======== Data excerpts ========

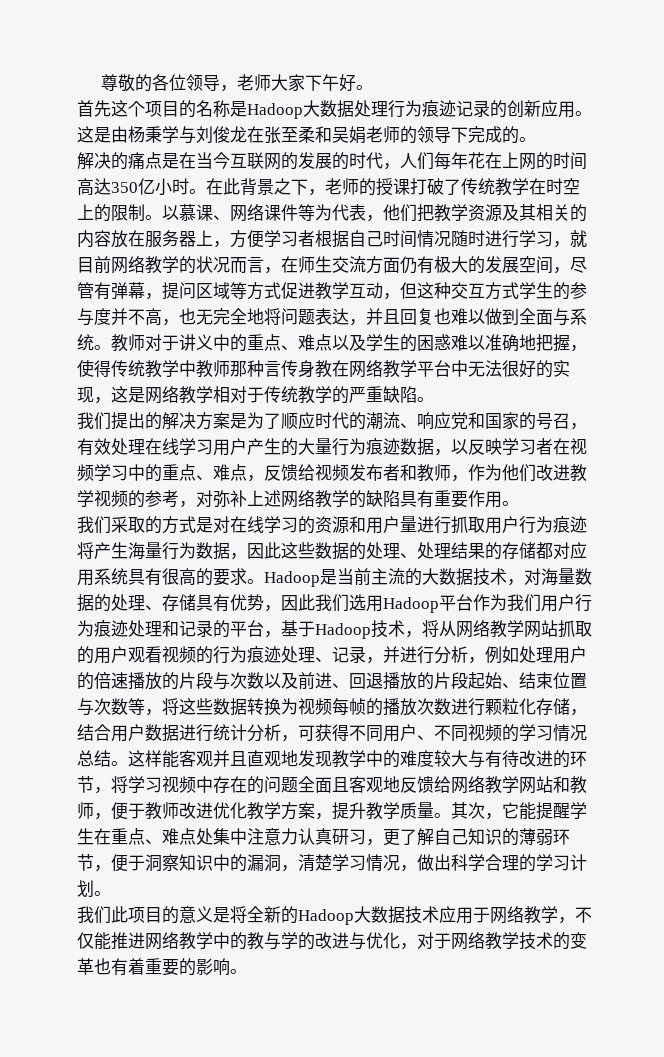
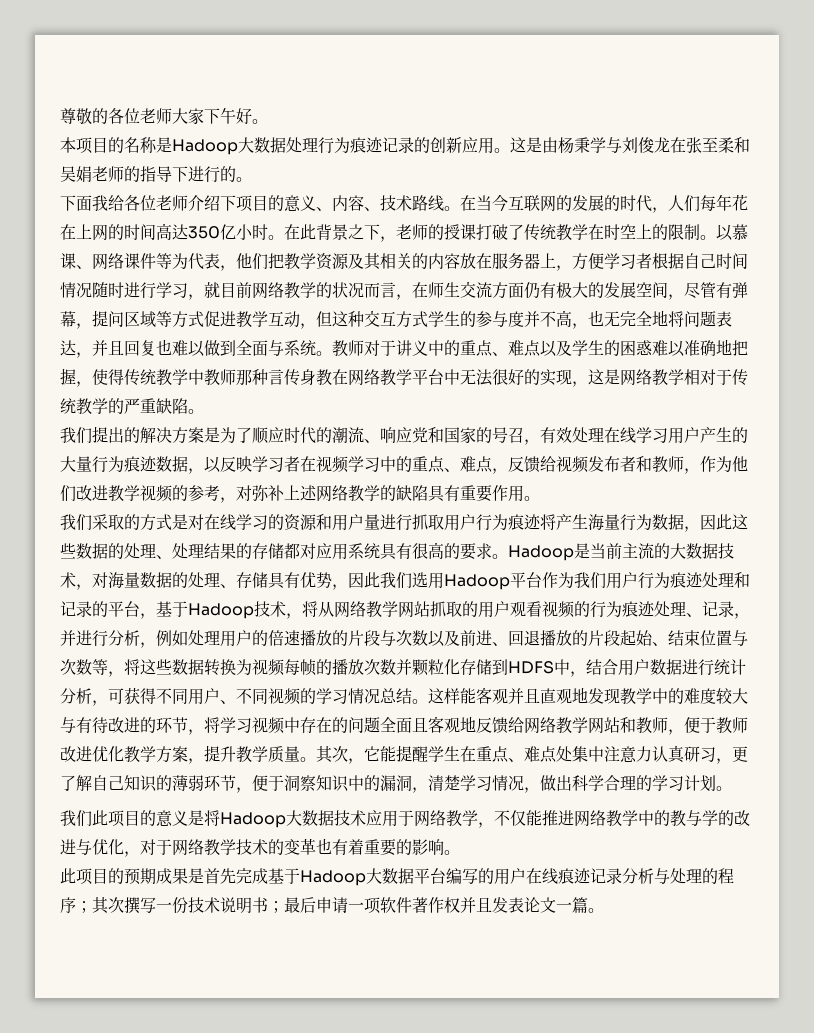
- 尊敬的各位领导，老师大家下午好。
+ 尊敬的各位老师大家下午好。
- 首先这个项目的名称是Hadoop大数据处理行为痕迹记录的创新应用。
+ 本项目的名称是Hadoop大数据处理行为痕迹记录的创新应用。
- 这是由杨秉学与刘俊龙在张至柔和吴娟老师的领导下完成的。
+ 这是由杨秉学与刘俊龙在张至柔和吴娟老师的指导下进行的。
- 解决的痛点是在当今互联网的发展的时代，人们每年花在上网的时间高达350亿小时。
+ 下面我给各位老师介绍下项目的意义、内容、技术路线。在当今互联网的发展的时代，人们每年花在上网的时间高达350亿小时。
- Hadoop是当前主流的大数据技术，对海量数据的处理、存储具有优势，因此我们选用Hadoop平台作为我们用户行为痕迹处理和记录的平台，基于Hadoop技术，将从网络教学网站抓取的用户观看视频的行为痕迹处理、记录，并进行分析，例如处理用户的倍速播放的片段与次数以及前进、回退播放的片段起始、结束位置与次数等，将这些数据转换为视频每帧的播放次数进行颗粒化存储，结合用户数据进行统计分析，可获得不同用户、不同视频的学习情况总结。
+ Hadoop是当前主流的大数据技术，对海量数据的处理、存储具有优势，因此我们选用Hadoop平台作为我们用户行为痕迹处理和记录的平台，基于Hadoop技术，将从网络教学网站抓取的用户观看视频的行为痕迹处理、记录，并进行分析，例如处理用户的倍速播放的片段与次数以及前进、回退播放的片段起始、结束位置与次数等，将这些数据转换为视频每帧的播放次数并颗粒化存储到HDFS中，结合用户数据进行统计分析，可获得不同用户、不同视频的学习情况总结。
- 我们此项目的意义是将全新的Hadoop大数据技术应用于网络教学，不仅能推进网络教学中的教与学的改进与优化，对于网络教学技术的变革也有着重要的影响。
+ 我们此项目的意义是将Hadoop大数据技术应用于网络教学，不仅能推进网络教学中的教与学的改进与优化，对于网络教学技术的变革也有着重要的影响。
+ 此项目的预期成果是首先完成基于Hadoop大数据平台编写的用户在线痕迹记录分析与处理的程序；其次撰写一份技术说明书；最后申请一项软件著作权并且发表论文一篇。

========

## Work instruction
Starting with the line that holds "- 解决的痛点是在当今互联网", copy each remaining line of the listing above exactly, through the last one.

## Exercise answer
- 解决的痛点是在当今互联网的发展的时代，人们每年花在上网的时间高达350亿小时。
+ 下面我给各位老师介绍下项目的意义、内容、技术路线。在当今互联网的发展的时代，人们每年花在上网的时间高达350亿小时。
- Hadoop是当前主流的大数据技术，对海量数据的处理、存储具有优势，因此我们选用Hadoop平台作为我们用户行为痕迹处理和记录的平台，基于Hadoop技术，将从网络教学网站抓取的用户观看视频的行为痕迹处理、记录，并进行分析，例如处理用户的倍速播放的片段与次数以及前进、回退播放的片段起始、结束位置与次数等，将这些数据转换为视频每帧的播放次数进行颗粒化存储，结合用户数据进行统计分析，可获得不同用户、不同视频的学习情况总结。
+ Hadoop是当前主流的大数据技术，对海量数据的处理、存储具有优势，因此我们选用Hadoop平台作为我们用户行为痕迹处理和记录的平台，基于Hadoop技术，将从网络教学网站抓取的用户观看视频的行为痕迹处理、记录，并进行分析，例如处理用户的倍速播放的片段与次数以及前进、回退播放的片段起始、结束位置与次数等，将这些数据转换为视频每帧的播放次数并颗粒化存储到HDFS中，结合用户数据进行统计分析，可获得不同用户、不同视频的学习情况总结。
- 我们此项目的意义是将全新的Hadoop大数据技术应用于网络教学，不仅能推进网络教学中的教与学的改进与优化，对于网络教学技术的变革也有着重要的影响。
+ 我们此项目的意义是将Hadoop大数据技术应用于网络教学，不仅能推进网络教学中的教与学的改进与优化，对于网络教学技术的变革也有着重要的影响。
+ 此项目的预期成果是首先完成基于Hadoop大数据平台编写的用户在线痕迹记录分析与处理的程序；其次撰写一份技术说明书；最后申请一项软件著作权并且发表论文一篇。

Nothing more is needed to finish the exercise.